• Material for this exercise:

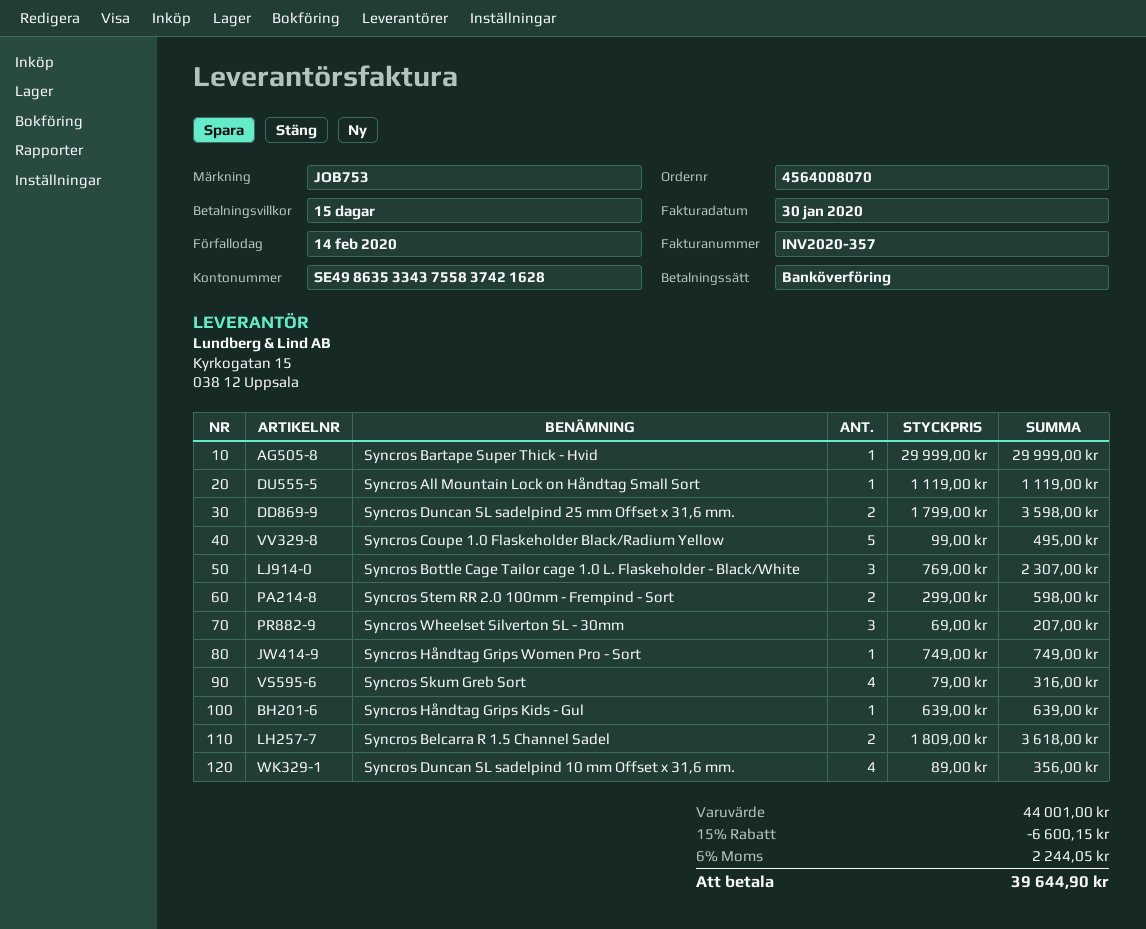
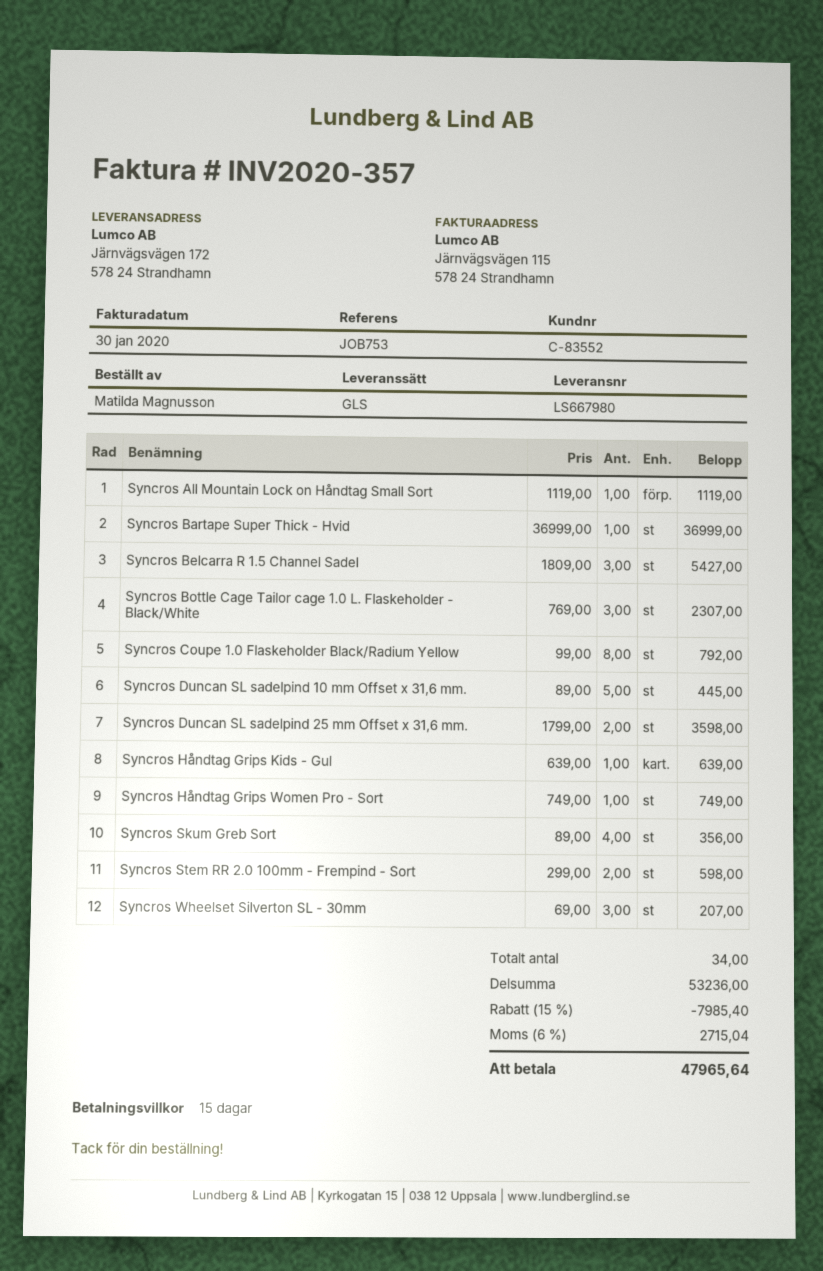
Syncros Bartape Super Thick - Hvid: 1 x 29999.00 = 29999.00 -> 1 x 36999.00 = 36999.00
Syncros Coupe 1.0 Flaskeholder Black/Radium Yellow: 5 x 99.00 = 495.00 -> 8 x 99.00 = 792.00
Syncros Skum Greb Sort: 4 x 79.00 = 316.00 -> 4 x 89.00 = 356.00
Syncros Belcarra R 1.5 Channel Sadel: 2 x 1809.00 = 3618.00 -> 3 x 1809.00 = 5427.00
Syncros Duncan SL sadelpind 10 mm Offset x 31,6 mm.: 4 x 89.00 = 356.00 -> 5 x 89.00 = 445.00
subtotal: 44001.00 -> 53236.00
discount: 15% = 6600.15 -> 15% = 7985.40
tax: 6% = 2244.05 -> 6% = 2715.04
total: 39644.90 -> 47965.64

• What you are asked to do: Would you write out each record above exactly, with no images?

• Answer for the task:
Syncros Bartape Super Thick - Hvid: 1 x 29999.00 = 29999.00 -> 1 x 36999.00 = 36999.00
Syncros Coupe 1.0 Flaskeholder Black/Radium Yellow: 5 x 99.00 = 495.00 -> 8 x 99.00 = 792.00
Syncros Skum Greb Sort: 4 x 79.00 = 316.00 -> 4 x 89.00 = 356.00
Syncros Belcarra R 1.5 Channel Sadel: 2 x 1809.00 = 3618.00 -> 3 x 1809.00 = 5427.00
Syncros Duncan SL sadelpind 10 mm Offset x 31,6 mm.: 4 x 89.00 = 356.00 -> 5 x 89.00 = 445.00
subtotal: 44001.00 -> 53236.00
discount: 15% = 6600.15 -> 15% = 7985.40
tax: 6% = 2244.05 -> 6% = 2715.04
total: 39644.90 -> 47965.64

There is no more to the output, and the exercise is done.